Vor dem Bundesstrafgericht der Schweiz in Bellinzona wurde der in Solingen im April 1959 geborene, seit 1982 als Softwareentwickler bei einer Bank in Köln tätige, nach einem Wechsel zu einer Unternehmensberatung in Hamburg 1991 ein eigenes Beratungsunternehmen mit Softwareprojekten für deutsche und schweizerische Banken und Versicherungen gründende, 2005 in die Schweiz ziehende und als Freelancer vielleicht 100000 Franken jährlich verdienende Lutz Otte nach einer Pressemeldung vom 22. August 2013 zu einer teilbedingten dreijährigen Haftstrafe verurteilt, weil er zwischen Oktober und Dezember 2011 in Absprache mit einem (ihn bei seinem häuslichen Frühstück mittels Klingeln an der Haustüre ansprechenden) pensionierten deutschen Steuerfahnder („Thomas Maier“) ihm leicht zugängliche Dateisätze vermögender deutscher und niederländischer Kunden bei der Bank Julius Bär kopierte und danach an deutsche Steuerbehörden weitergab. Für den vollständigen Datensatz von 2700 Kundendaten sollte er 1,1 Millionen Euro erhalten, von denen nach eigenen Angaben 200000 Euro ausgezahlt und 900000 Euro für die anonyme Bezahlung von Steuerschulden seitens des Mittelsmanns verwendet wurden. Nach der Verurteilung war der Mittelsmann von der nachfragenden Presse nicht zu erreichen und wollten die Bank, ihr Rechtsanwalt und der Rechtsbeistand des Verurteilten die Vorgänge nicht kommentieren.
Nach der Entlassung aus der Haft und der Rückkehr nach Norddeutschland verfasste Lutz Otte („Gregor Schwarzenbach“) auf Grund seiner bei Julius Bär und nach der Verhaftung am 24. Juli 2012 bei Polizei, Staatsanwaltshaft, Gericht und Strafvollzug gewonnenen Erfahrungen eine fast wahre Geschichte von Steuerbetrug und Wirtschaftsspionage in der Schweiz. Sie zeigt vor allem die allgemeine Gier nach dem Geld der anderen, die zu Gunsten des Verfassers hoffentlich auch in seiner Wirklichkeit durch eine fast zufällige große Liebe und eine neue Freiheit ausgeglichen oder zumindest gemildert wird.

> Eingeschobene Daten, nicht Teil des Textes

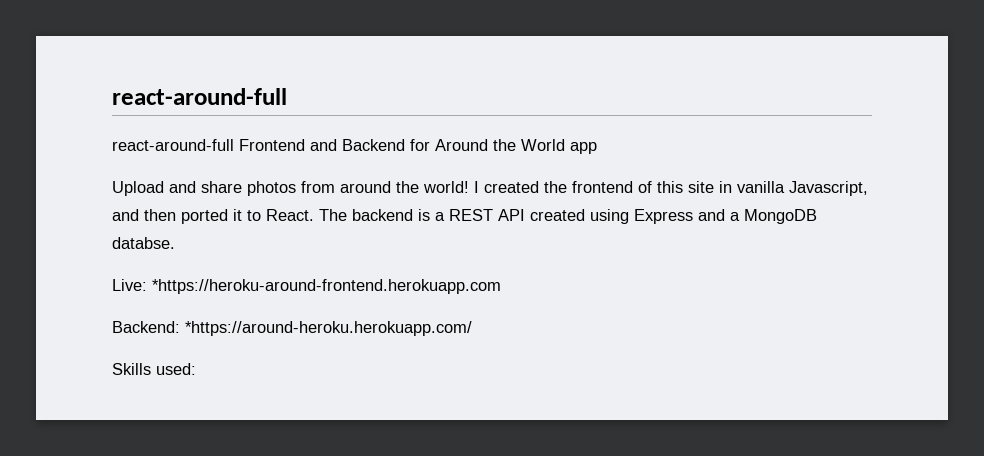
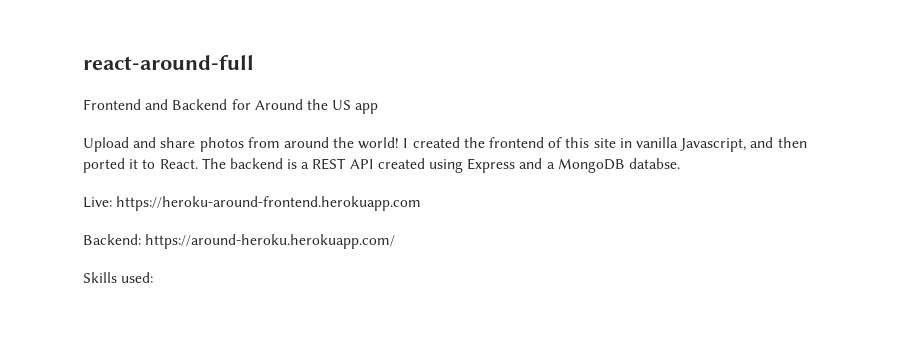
[112,139,234,151] react-around-full -> (254, 62) none
[521,139,565,151] World -> [332,100,352,110] US
[152,279,501,294] *https://heroku-around-frontend.herokuapp.com -> [116,196,422,211] https://heroku-around-frontend.herokuapp.com
[185,321,472,336] *https://around-heroku.herokuapp.com/ -> [145,234,396,249] https://around-heroku.herokuapp.com/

Im Übrigen hat der Autor mit seiner Geschichte zwar erreicht, dass die Arbeitsgemeinschaft deutscher Rundfunkanstalten am 29. Juni 2015 um 22.45 Uhr eine Dokumentation ausstrahlt, die sich mit der Person Otte und seinem Fall beschäftigt (http://programm.daserste.de/pages/programm/detail.aspx?id=232BEA1B6C8DCA13EDBC04BEF78F2CCC), wird aber kaum verhindern können, dass das Problem auch in Zukunft nach der allzu menschlichen Methode gelöst wird, das böse Geld besser zu verstecken, damit es so aussieht, als wäre es nicht mehr da und die seit der gesetzlichen Einführung des Bankgeheimnisses vor mehr als 80 Jahren wesentlich durch das Geld anderer (derzeit vielleicht zwischen 200 Milliarden und 2 Billionen Euro) blühende Schweiz, in der es nach den Worten Schwarzenbergs deswegen keine Stopfen für Waschbecken von Gefangenen gibt, weil diese sich andernfalls darin ertränken oder bei Überlauf größere Zahlen der in den Wänden hausenden Kakerlaken einen frühen Tod finden könnten, wäre in einer Welt gängigen Betrugs der Vermögenden so sauber, wie sie sich auf fremde Kosten gern sieht und darstellt.